Tanezumab is a humanized monoclonal antibody designed to selectively target NGF, a regulator of pain processing and sensitivity. Tanezumab selectively binds to NGF, inhibiting it from activating pain-signaling neurons.
Among other NGF inhibitors in development are fasinumab, co-developed by Regeneron Pharmaceuticals and Teva Pharmaceutical Industries. Last year those companies announced positive topline Phase III results for fasinumab in patients with chronic pain from OA of the knee or hip.
In 2015, the FDA lifted a partial clinical hold had been in effect for tanezumab and all other anti-NGF antibodies since December 2012, following adverse changes in the sympathetic nervous system of mature animals. As a result, Lilly paid Pfizer the $200 million upfront payment agreed upon two years earlier.
During the hold in 2013, Pfizer and Lilly agreed to co-develop and co-commercialize tanezumab, with the companies agreeing to equally share product development expenses as well as potential revenues and certain product-related costs. In return, Lilly agreed to pay Pfizer the upfront money once the FDA addressed the clinical hold, plus $1.58 billion tied to achieving regulatory and sales milestones.
In June 2017, Pfizer and Lilly received the FDA’s Fast Track designation for tanezumab for the treatment of OA and chronic low back pain.
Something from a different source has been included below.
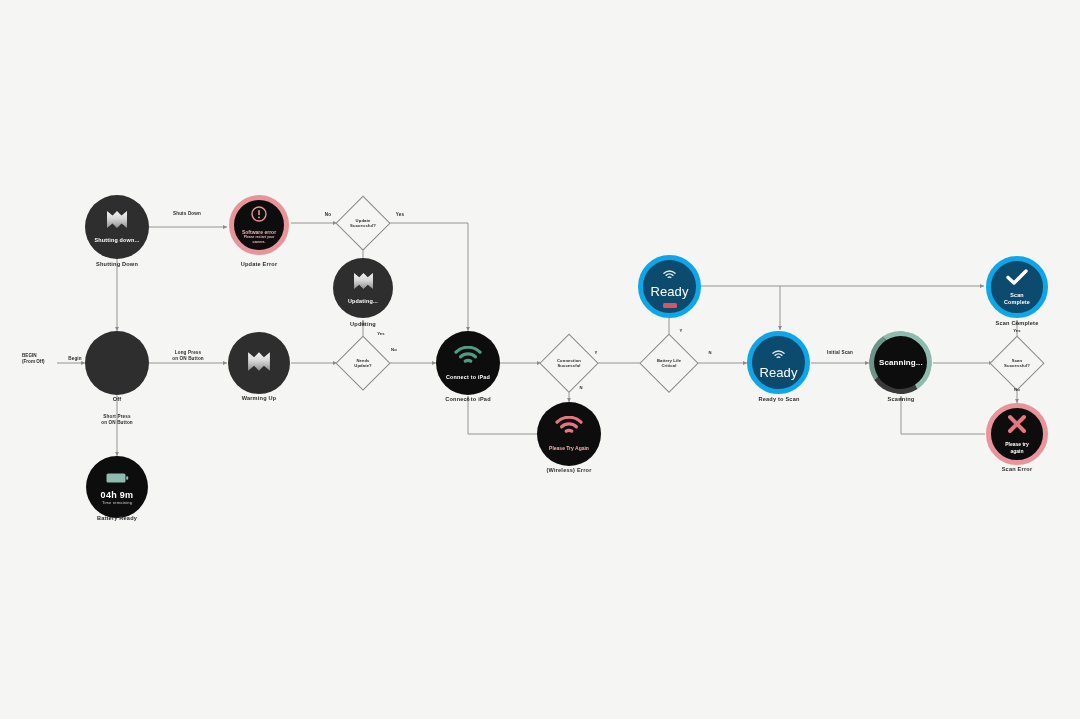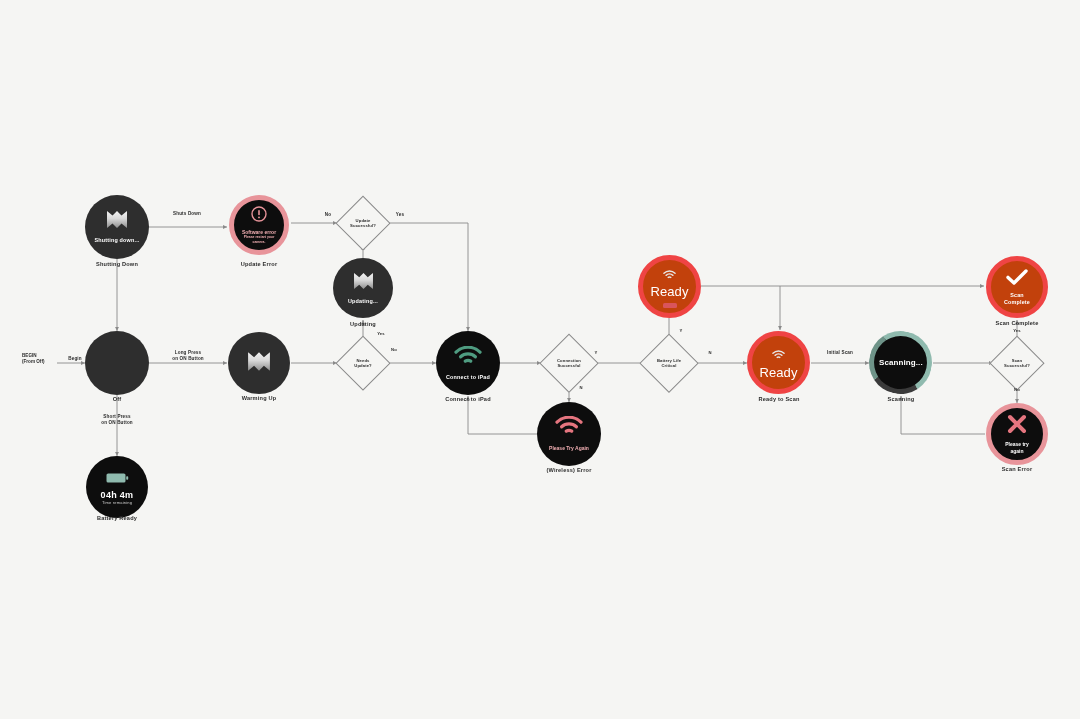"Ready" .ring-teal { background: #c2410c -> #0c4a6e; border: 5px solid #ef4444 -> 5px solid #0ea5e9 }
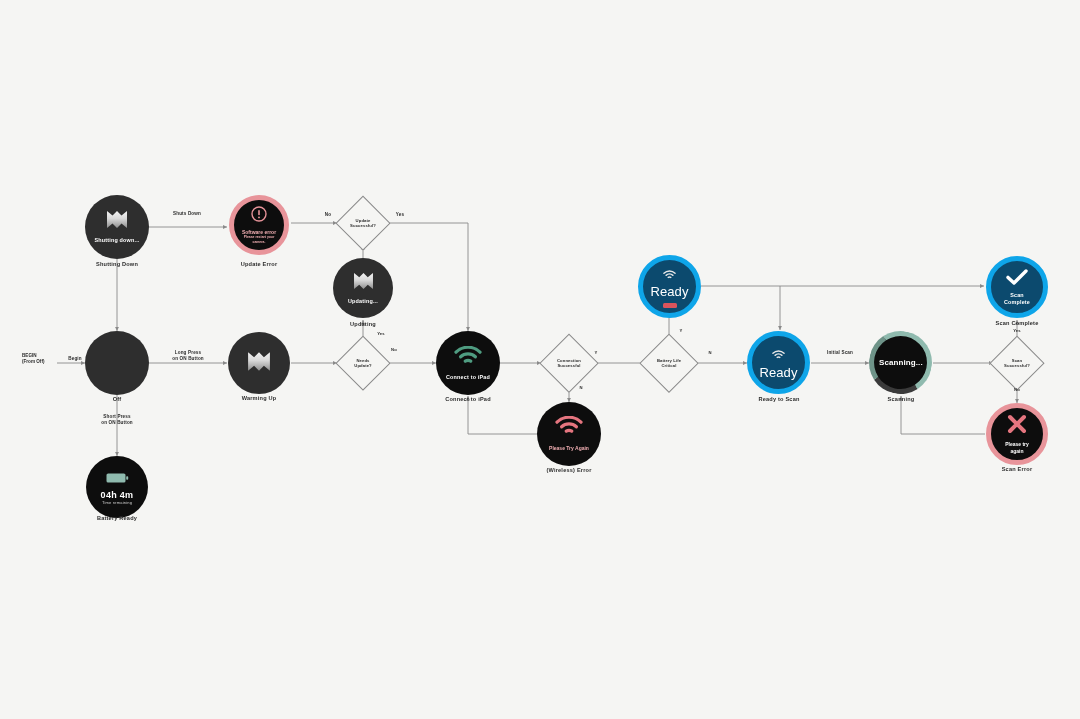"04h 4m" div.batt-time { text: 4m -> 9m }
In Study A4091058, a total 3,021 patients were randomized 1:1:1 to NSAIDs or tanezumab 2.5 mg or 5 mg administered subcutaneously every eight weeks, for a total of 56 weeks. The oral NSAIDs studied were either naproxen 500 mg, celecoxib 100 mg, or diclofenac extended release 75 mg.
Preliminary safety data showed that discontinuations due to adverse events were higher among those receiving tanezumab compared to NSAIDs during the 56-week treatment period—though the overall adverse event profile with tanezumab was generally consistent with previous studies of tanezumab in OA, Pfizer and Lilly said.
Ten patients died in the study—of which nine occurred in the tanezumab treatment arms and the other, in the NSAID treatment arm. None were considered related to treatment; five occurred during the treatment period and five, after the treatment period.
No pathological fractures were seen in patients treated with tanezumab or NSAIDs. Among other safety events, however:
- Osteonecrosis—One patient in the tanezumab 5 mg arm; none in the tanezumab 2.5 mg or NSAIDs arms.
- Subchondral insufficiency fracture—Seven tanezumab 5 mg patients; six tanezumab 2.5 mg patients; and four NSAIDs patients.
- Total joint replacement—8.0% in the tanezumab 5 mg arm; 5.3% in the tanezumab 2.5 mg arm; and 2.6% in the NSAIDs arm.
Full results from Study A4091058 will be submitted for future scientific publication or presentation, Pfizer and Lilly added.
“Lilly and Pfizer recognize the significant unmet needs for patients living with osteoarthritis,” added Christi Shaw, president, Lilly Bio-Medicines. “We are committed to understanding these results for people who suffer from chronic pain.”